Il pittore Francesco Guadagnuolo considerato uno dei maggiori artisti del rinnovamento iconografico dell’arte sacra, già ritrattista di Karol Wojtyla in tante occasioni del suo pontificato, grazie anche alla conoscenza personale col Pontefice, non poteva, con la sua sensibilità, restare indifferente o semplice spettatore di un simile evento.

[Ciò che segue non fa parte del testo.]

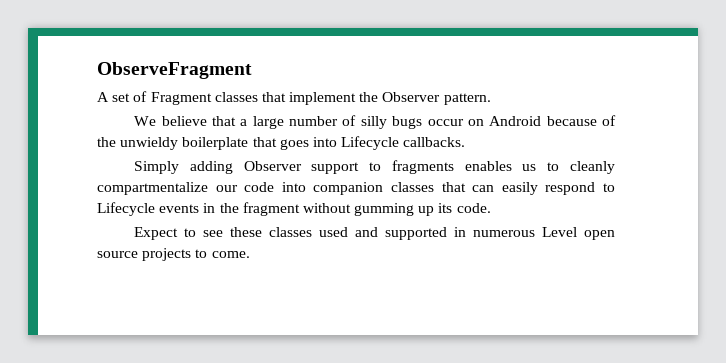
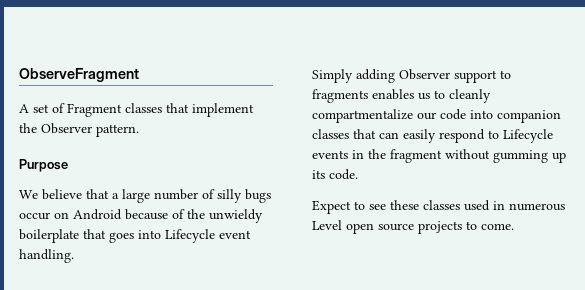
(491, 99) none -> [19,159,68,172] // Purpose
[403,137,466,147] callbacks. -> [219,230,251,239] [19,249,74,263] event handling.
[355,227,448,240] and supported -> (490, 205) none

E, infatti, ecco esporre a Roma una grande mostra dedicata a Giovanni Paolo II e a Giovanni XXIII, che sarà inaugurata a Roma il 24 aprile presso la storica Libreria Leoniana adiacente al Vaticano, accanto al Braccio destro del colonnato berniniano (guardando la Basilica) con ingresso libero.
Francesco Guadagnuolo ripercorre con la sua arte il Pontificato di Giovanni Paolo II, da cui l’artista aveva meritato particolare stima personale e di cui si è fatto “cantore” sia delle opere letterarie sia del suo drammatico percorso di sofferenze e di universale esemplarità negli ultimi anni.
In occasione della Canonizzazione del Beato Giovanni Paolo II pubblichiamo il saggio di Mons. Sante Montanaro, già Segretario della Pontificia Commissione Centrale per l’Arte Sacra, che descrive il lavoro artistico di Guadagnuolo.

LE OPERE D’ARTE DI FRANCESCO GUADAGNUOLO SULL’APOSTOLATO DI GIOVANNI PAOLO II


“Durante il suo lungo Pontificato, iniziato il 16 ottobre 1978, Giovanni Paolo II mostrò sempre più ampiamente e incisivamente la sua capacità di comunicare con ogni tipo di persone, dalle più semplici alle più colte, interessandosi ad ogni campo dell’attività umana, come al mondo della cultura, delle arti e dello spettacolo. In quest’ultimo ambito Egli coltivò fin da giovane, nel 1942, l’amore per il teatro, scrivendo vari testi, in cui compariva come autore e anche come attore nel Teatro Rapsodik di Cracovia, il più noto dei quali è “La Bottega dell’Orefice” composto nel 1960 sotto lo pseudonimo di Andrzej Jawien. Testo di profondo contenuto morale, esso riguardava le tematiche familiari, degli sposi, dei genitori e dei figli.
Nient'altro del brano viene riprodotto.